__To do__: Only the lines of the data below from the one with "- Arrancar el servdor" through the one with "manage.py startapp <nombre_app>" are wanted. Repeat them exactly.

__Provided information__:
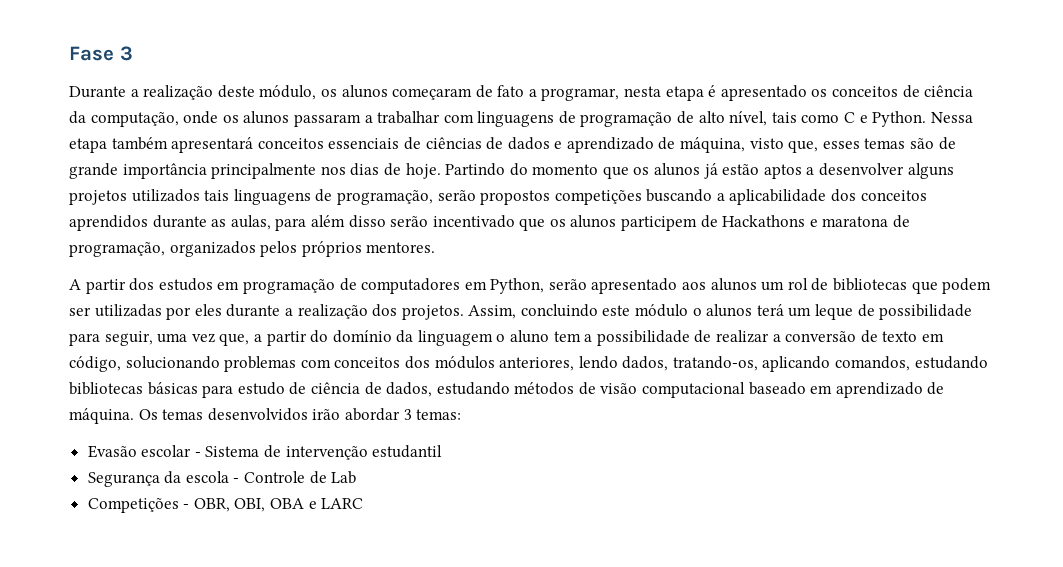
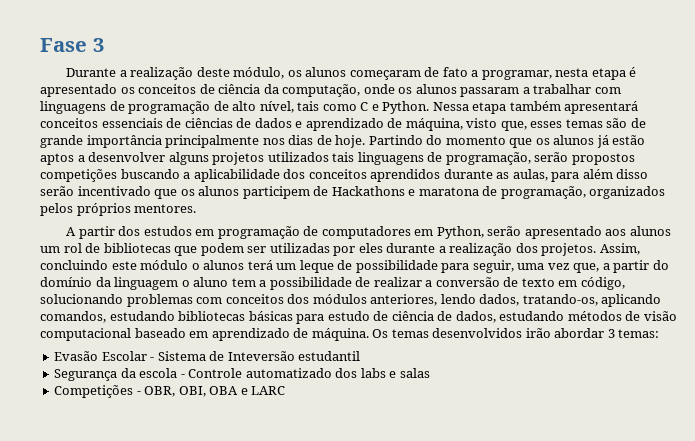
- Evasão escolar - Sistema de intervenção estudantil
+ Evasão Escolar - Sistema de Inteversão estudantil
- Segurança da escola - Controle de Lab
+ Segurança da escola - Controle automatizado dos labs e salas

--

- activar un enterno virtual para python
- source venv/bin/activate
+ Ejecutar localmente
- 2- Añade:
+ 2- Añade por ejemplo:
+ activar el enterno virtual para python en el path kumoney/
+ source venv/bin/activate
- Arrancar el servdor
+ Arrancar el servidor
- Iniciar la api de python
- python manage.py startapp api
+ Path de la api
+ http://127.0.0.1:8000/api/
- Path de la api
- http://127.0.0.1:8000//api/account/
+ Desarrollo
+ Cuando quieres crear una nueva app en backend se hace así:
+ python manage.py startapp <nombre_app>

__Answer to this exercise__:
- Arrancar el servdor
+ Arrancar el servidor
- Iniciar la api de python
- python manage.py startapp api
+ Path de la api
+ http://127.0.0.1:8000/api/
- Path de la api
- http://127.0.0.1:8000//api/account/
+ Desarrollo
+ Cuando quieres crear una nueva app en backend se hace así:
+ python manage.py startapp <nombre_app>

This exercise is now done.